As for your wife, if you havent cheated on her while your married and you have no desire to do so, then she should try and forgive you. Thats on her part. YOUR part is to do your best to PROVE to her DAILY that its not an issue anymore and that she has NO need to fear or doubt your commitment to her and your marriage.
GL and my last piece of advise is………….print what you said out and give it to her. Let her know how you feel and how desperate you are to work it all out.
Anonymous | Jan 13, 2010
Ok, if she loves you and trusts you, you need to be honest with her. if its meant to be she will stick around, but the sooner u tell her the better. you will feel less guilty if u are honest with her. if she seems like she is not going to be very forgiving about it, explain to her that you love her and need her in your life, let her know that its not something that would reoccur. its a hard thing to be forgiven for, but since it was so long ago maybe she will be mad and eventually it will blow over. good luck
cam a | Jan 13, 2010
"Sinisterly," huh? Interesting typo.
Your account is completely contradictory: if your ex took advantage of you in your "groggy" state, then I don’t understand why you didn’t cut her off completely, let alone why you were so ineffective in "letting her down" that it made your wife suspicious. At best, that sends a message to your wife that you don’t have enough spine to resist advances, and that means it could happen again.

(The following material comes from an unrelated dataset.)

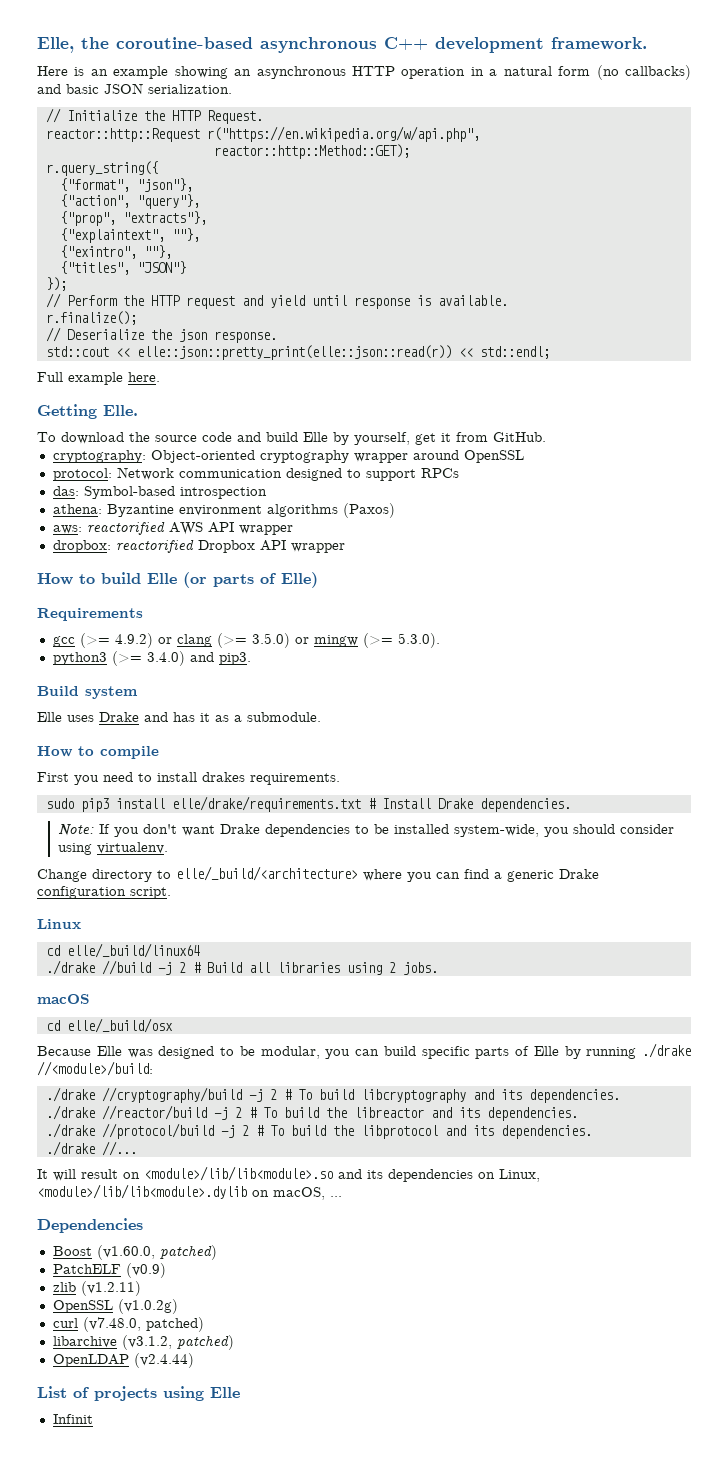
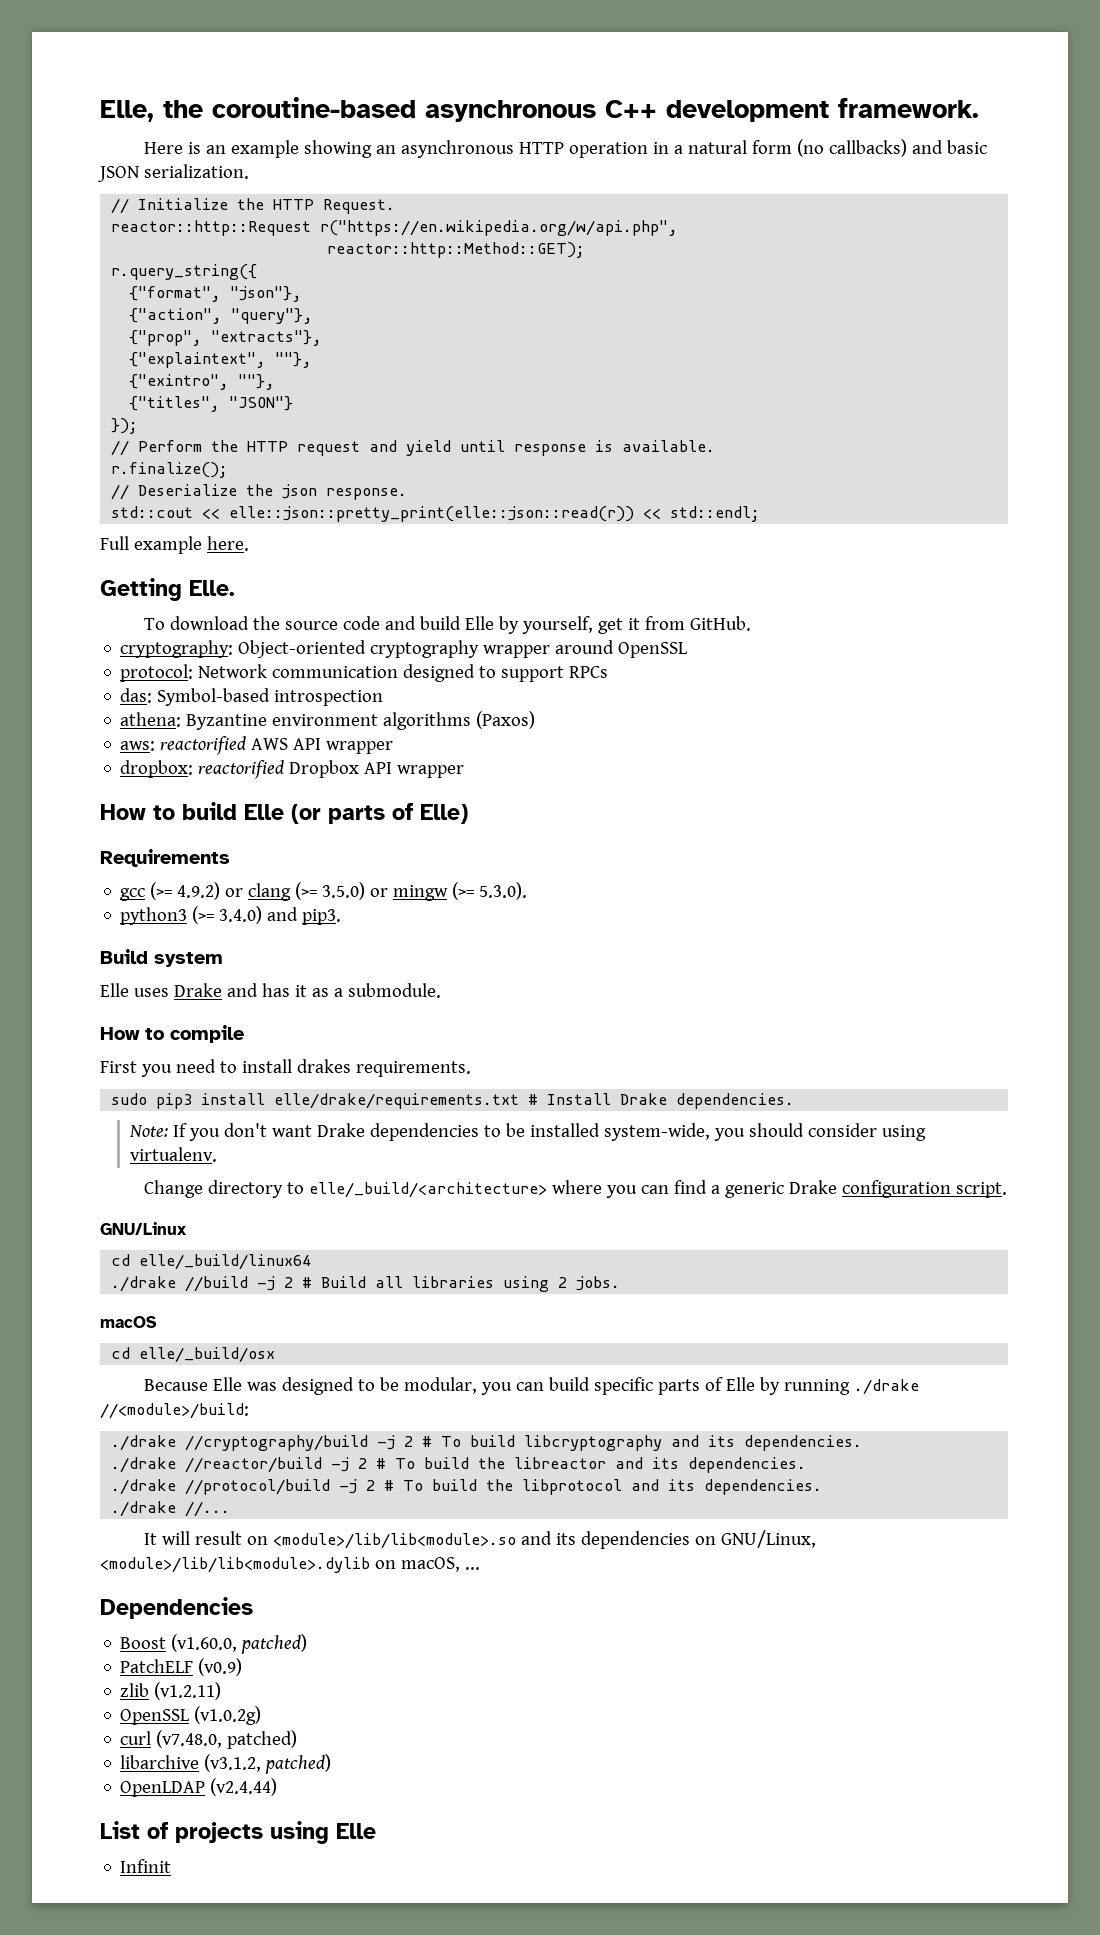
[37,919,81,929] Linux -> [100,1222,187,1235] GNU/Linux
[499,1169,540,1182] Linux, -> [721,1530,817,1548] GNU/Linux,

At worst, you aren’t being honest with yourself about what really happened or your feelings. Either way, you need to acknowledge that it was more than one isolated "mistake," take full responsibility for your role in it, and recognize that even if you’re able to work through this and figure out how to ensure that it will never happen again, your marriage is never going to go back to what it was.
MM | Jan 13, 2010
Im going to have to agree with the person above, you gotta accept that YOU are responsible. that may be the first step to getting over this if you can. You can’t put all the blmae elsewhere and you def should not have had ANY contact with this ex after the fact.
It makes it seem like your wife is not the only woman you have high priorities and deep feelings for. I would say go to counselling, work trough it, NEVER talk to the ex again and understand she will have trust issues with you always now.